# Annie watching over Rhett



## Buddy's mom forever (Jun 23, 2011)

That's beautiful, Annie found the most beautiful place to take break, next to her brother Rhett. It seems like today is a very special day, I had a few signs of my Buddy's presence today too.


----------



## CarlosW9FE (Jul 17, 2012)

That was Rhett's favorite place to lay and watch what was going on in the back yard in the summertime. Annie has on several previous occasions laid back there by his memorial doing the same thing. I want to believe that she's letting him know that he can rest as she is taking care of everything for him now.


----------



## Ylan's Mom (May 14, 2013)

Showing us that love never dies... <3


----------



## Goldens R Great (Aug 19, 2010)

That is such a poignant photo. The resemblance between Annie and Rhett is quite something.


----------



## laprincessa (Mar 24, 2008)

Whenever we go to visit my best friend, Max first visits Duke's grave - there's a plaque in a stand of trees, and his ashes are there.
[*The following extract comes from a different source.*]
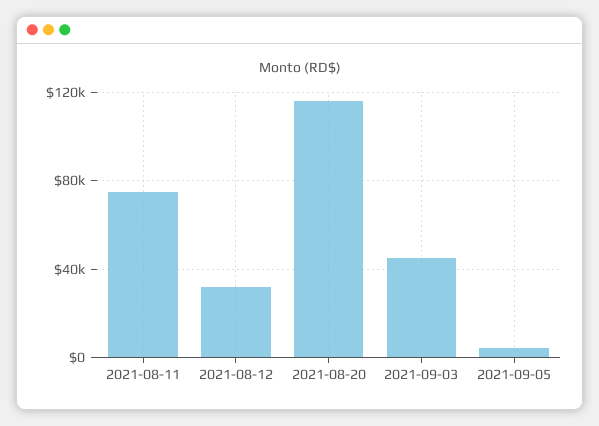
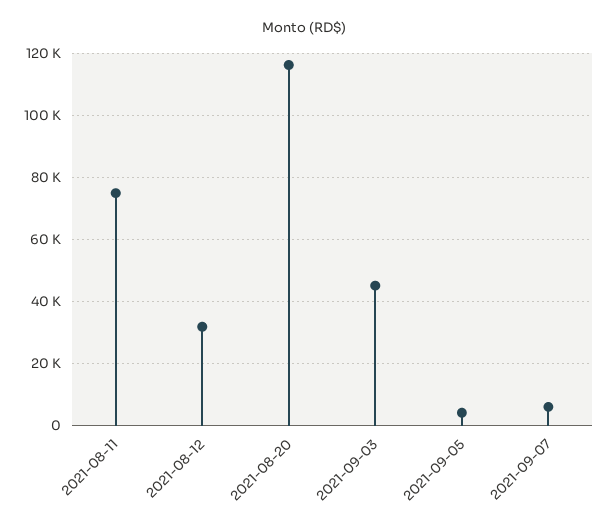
2021-09-07: none -> 6000

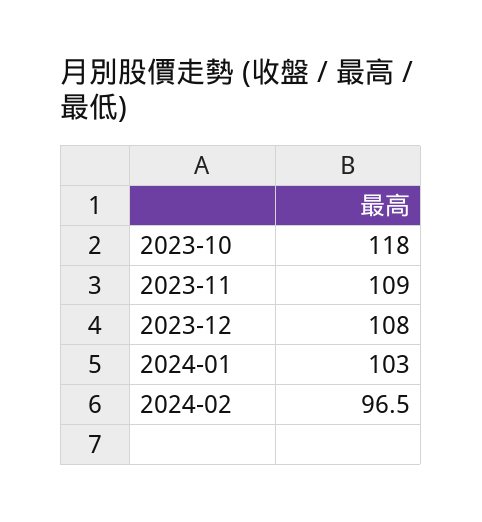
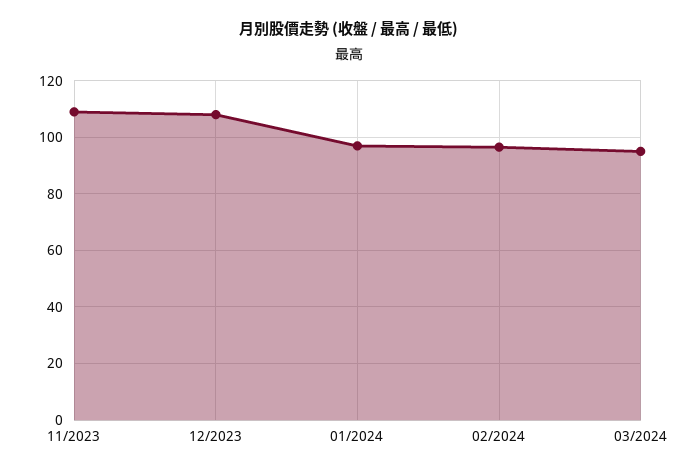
2023-10: 118 -> none
2024-01: 103 -> 97.5
03/2024: none -> 95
No matter what, he goes there first.
Today was a very special day, indeed.


----------



## *Laura* (Dec 13, 2011)

Very beautiful photograph of both your dear ones


----------



## PrincessDi (Jun 8, 2009)

Very beautiful and touching.


----------



## love never dies (Jul 31, 2012)

very touching --- they look alike


----------



## HolDaisy (Jan 10, 2012)

What a touching photo of Annie and she really does look just like Rhett.


----------



## CAROLINA MOM (May 12, 2009)

That is so very precious. 

Annie's such a beautiful girl.


Beautiful memorial to Rhett.


----------



## aundy28570 (Jul 4, 2013)

Such a beautiful picture and furbaby!!!


----------



## valibin (Jun 28, 2013)

How beautiful...


----------



## Doug (Jul 17, 2010)

Wow, very special :')
What a lovely girl.


----------



## Elisabeth Kazup (Aug 23, 2008)

How very touching...they just seem to know, don't they.

Very sweet. A beautiful memorial.


----------



## Brinkleythegolden (Jun 18, 2012)

Aww, that is just so sweet! She really does look like him!


Sent from Petguide.com Free App


----------



## olliversmom (Mar 13, 2013)

Such a lovely shot of the two.
They are really forever with us.


----------